◆ **PROBLEM TO SOLVE**: Starting with the line that contains "Mini Pompon Maker, Prym" and stopping after the line that contains "total: 658.67 -> 675.09", return each line below exactly as written, with no others.

◆ **INFORMATION SHOWN**:
○ ○ ○ ○
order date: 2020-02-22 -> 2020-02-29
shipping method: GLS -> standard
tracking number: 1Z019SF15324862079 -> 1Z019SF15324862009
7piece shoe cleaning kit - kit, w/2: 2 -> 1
○ ○ ○ ○
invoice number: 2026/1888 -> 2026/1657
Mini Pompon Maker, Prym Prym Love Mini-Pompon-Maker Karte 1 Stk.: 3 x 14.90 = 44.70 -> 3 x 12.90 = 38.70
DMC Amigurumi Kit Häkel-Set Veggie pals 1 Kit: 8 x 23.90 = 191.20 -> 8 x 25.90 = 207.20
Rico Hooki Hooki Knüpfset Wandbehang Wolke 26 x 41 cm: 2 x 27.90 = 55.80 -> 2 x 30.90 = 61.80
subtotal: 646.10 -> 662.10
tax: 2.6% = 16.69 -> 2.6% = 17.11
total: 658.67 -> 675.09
○ ○ ○ ○
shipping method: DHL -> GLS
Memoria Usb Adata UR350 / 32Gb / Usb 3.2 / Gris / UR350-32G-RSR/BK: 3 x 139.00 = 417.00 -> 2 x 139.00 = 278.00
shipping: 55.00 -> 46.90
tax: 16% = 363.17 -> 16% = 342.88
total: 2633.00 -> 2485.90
○ ○ ○ ○
◆ **RESULT OF THIS TASK**:
Mini Pompon Maker, Prym Prym Love Mini-Pompon-Maker Karte 1 Stk.: 3 x 14.90 = 44.70 -> 3 x 12.90 = 38.70
DMC Amigurumi Kit Häkel-Set Veggie pals 1 Kit: 8 x 23.90 = 191.20 -> 8 x 25.90 = 207.20
Rico Hooki Hooki Knüpfset Wandbehang Wolke 26 x 41 cm: 2 x 27.90 = 55.80 -> 2 x 30.90 = 61.80
subtotal: 646.10 -> 662.10
tax: 2.6% = 16.69 -> 2.6% = 17.11
total: 658.67 -> 675.09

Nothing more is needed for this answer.